I’ve purchased some small toys of each character (we all play with a unique character) and am currently modelling a trophy which will combine 3D printed pieces and some timber. The toys can then be placed in the ranked stands after a marathon session, serving as a reminder of who is supreme… until the next race. I’ll start 3D printing the pieces this week (probably about  15-20) so stay tuned.

– Posted by James Novak

Ctrl+z – the most important rendering tool

141116 Band RenderingIt’s been a long time since I’ve had the chance to work on some quick and fun concept renders, and thought I’d briefly share the process I use. As mentioned in an earlier post, I like to make life simple where I can, so I start by doing a lot of quick sketches, then take the best ideas and trace over a template to ensure all concepts will be the same size. I use a few different felt-tips for the final linework, at least 2 different sizes (0.8mm and 0.2mm).

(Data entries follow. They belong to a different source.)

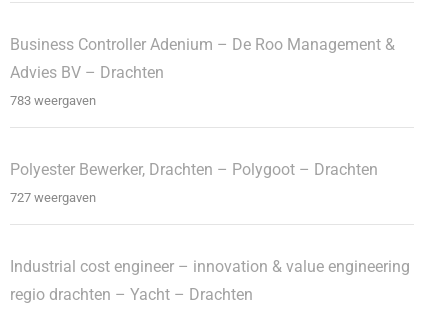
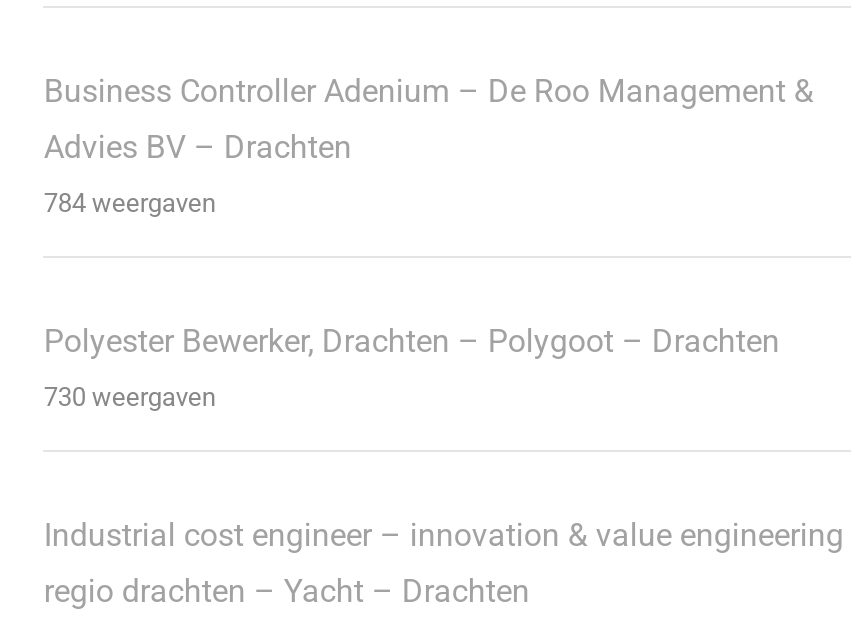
- 783 weergaven
+ 784 weergaven

- 727 weergaven
+ 730 weergaven
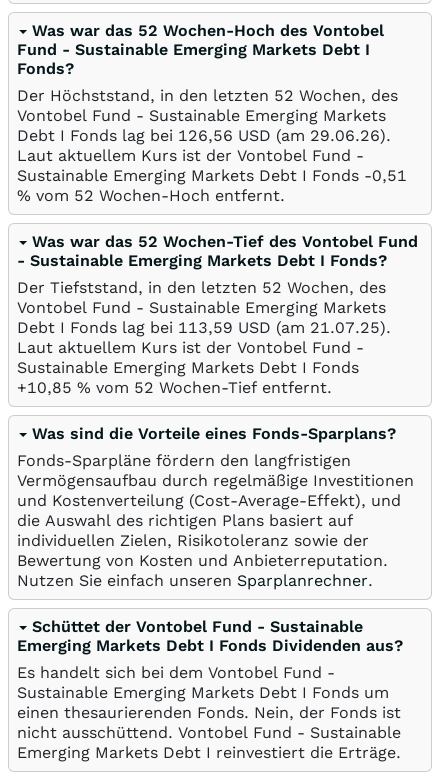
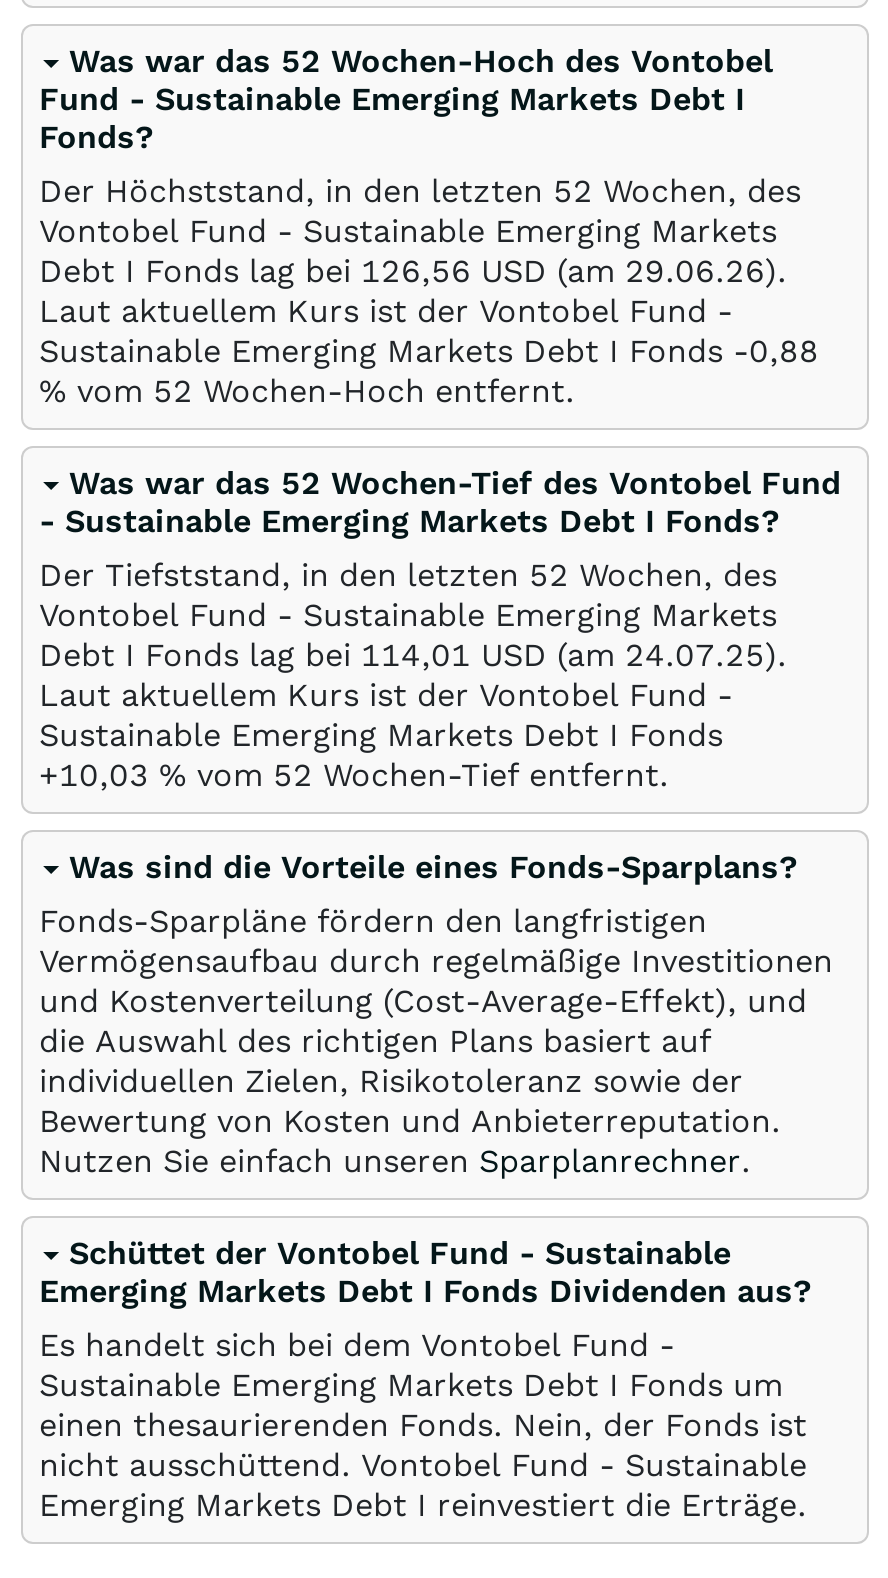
- Sustainable Emerging Markets Debt I Fonds -0,51
+ Sustainable Emerging Markets Debt I Fonds -0,88

- Debt I Fonds lag bei 113,59 USD (am 21.07.25).
+ Debt I Fonds lag bei 114,01 USD (am 24.07.25).

- +10,85% vom 52 Wochen-Tief entfernt.
+ +10,03% vom 52 Wochen-Tief entfernt.
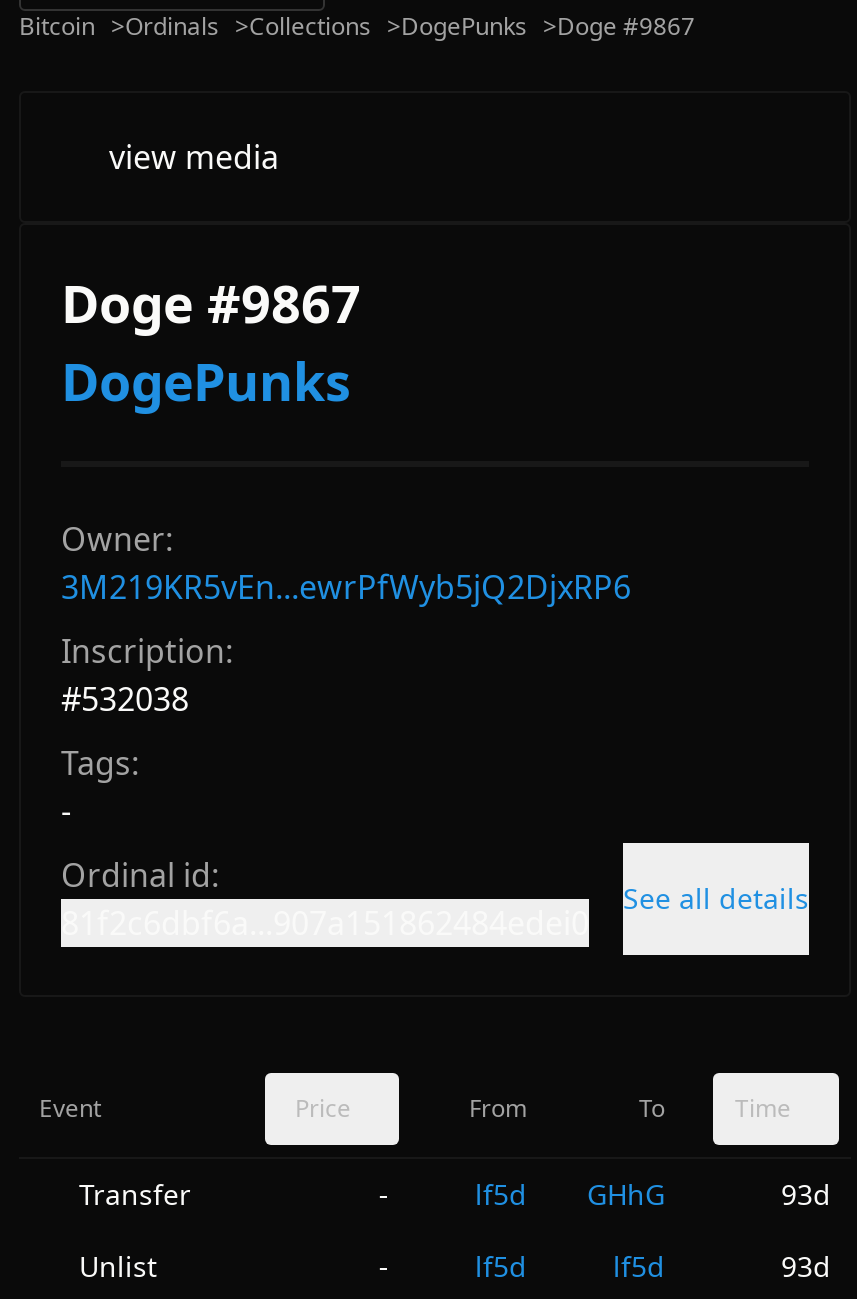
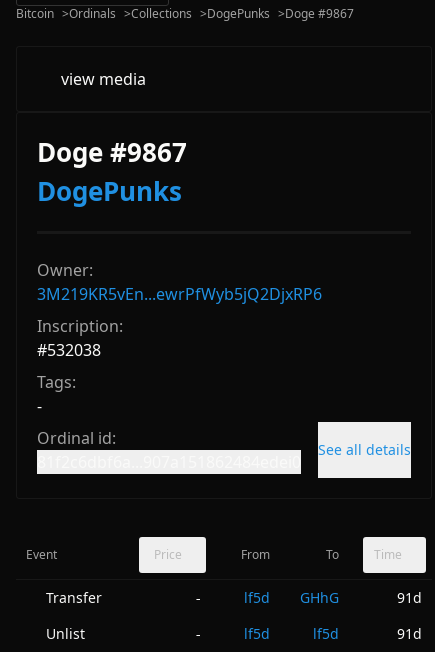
- 93d
+ 91d

- 93d
+ 91d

I then scan these into Photoshop, since I can’t survive without Ctrl+z! It’s then just a matter of building up layers, using my secret weapon (an old but still awesome media tablet). I’ve found this the best way to get that sketchy marker look, and simply erase the overflow. Once you get into the digital world, it can be hard to remember that concepts shouldn’t look finished – you don’t need perfectly smooth gradients like a CAD render (well, that’s my opinion anyway!). Save the big guns for later. A few shortcuts like ‘shift-clicking’ to erase or colour in straight lines are a must.

As everything comes together I like to add a layer over the top to add some highlights, and sometimes a layer for texture can help add another dimension – easy to download an image and overlay onto the sketch. Add in a background, or in this case a simple reflection of the product, and voila!

There’s a million different ways to present concept sketches, what’s your weapon of choice?

– Posted by James Novak

First Project, First Post

Kite Fin MeasurementAs the first post on this blog I thought I’d just jump straight in with what I’m working on right now. Being a kitesurfer I’ve been dying to find the time to try 3D printing some new parts to test out on the water. It begins today! I thought I’d start with the fins since they’re a nice manageable size for the small desktop printers at uni (starting with the ‘Up! Plus 2’).

The first tests will be similar to the original fin to compare how it holds up in the water compared to the original (Liquid Force GTS 2.0). Some of this will certainly come down to the print orientation to minimise the chances of de-laminating while skimming across the shallows and scraping the sand. I’m also thinking about using an acetone finish to help bind and smooth the outside surface when I get this printed in a few days. Some of my students have started trialling this with success, so worth considering.

If it works, the next step will be to experiment with the fin geometry. I’m definitely expecting some spectacular crashes on the water through this process, but that’s half the fun!